### Your goal
Among the lines below, take the one holding "Totals | Price: 772.35 -> 772.38", the one holding "row order: StockTicker", and all lines between them. Set them down exactly.

(Extracted records)
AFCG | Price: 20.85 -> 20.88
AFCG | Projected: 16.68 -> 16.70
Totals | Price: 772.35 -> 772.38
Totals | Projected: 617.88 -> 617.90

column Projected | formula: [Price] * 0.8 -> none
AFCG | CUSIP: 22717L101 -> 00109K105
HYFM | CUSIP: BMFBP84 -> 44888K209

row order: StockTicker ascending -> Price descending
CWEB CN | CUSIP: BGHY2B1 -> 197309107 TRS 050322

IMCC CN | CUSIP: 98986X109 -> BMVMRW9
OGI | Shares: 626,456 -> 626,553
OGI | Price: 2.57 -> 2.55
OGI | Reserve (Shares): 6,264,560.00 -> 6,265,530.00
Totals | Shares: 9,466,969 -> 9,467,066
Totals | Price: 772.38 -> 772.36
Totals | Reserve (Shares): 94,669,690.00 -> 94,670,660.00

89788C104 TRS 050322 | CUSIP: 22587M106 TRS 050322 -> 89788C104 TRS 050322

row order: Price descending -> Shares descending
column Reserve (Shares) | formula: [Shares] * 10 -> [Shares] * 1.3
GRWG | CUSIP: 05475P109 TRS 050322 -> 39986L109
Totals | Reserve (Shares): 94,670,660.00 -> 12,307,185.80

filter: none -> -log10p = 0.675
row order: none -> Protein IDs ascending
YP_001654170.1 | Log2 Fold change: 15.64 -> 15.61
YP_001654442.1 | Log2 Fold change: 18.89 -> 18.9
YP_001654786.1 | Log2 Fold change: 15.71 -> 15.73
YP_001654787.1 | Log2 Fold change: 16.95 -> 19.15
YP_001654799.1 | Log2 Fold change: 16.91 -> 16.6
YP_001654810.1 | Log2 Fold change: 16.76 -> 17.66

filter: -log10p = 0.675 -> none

### Result of the task
Totals | Price: 772.35 -> 772.38
Totals | Projected: 617.88 -> 617.90

column Projected | formula: [Price] * 0.8 -> none
AFCG | CUSIP: 22717L101 -> 00109K105
HYFM | CUSIP: BMFBP84 -> 44888K209

row order: StockTicker ascending -> Price descending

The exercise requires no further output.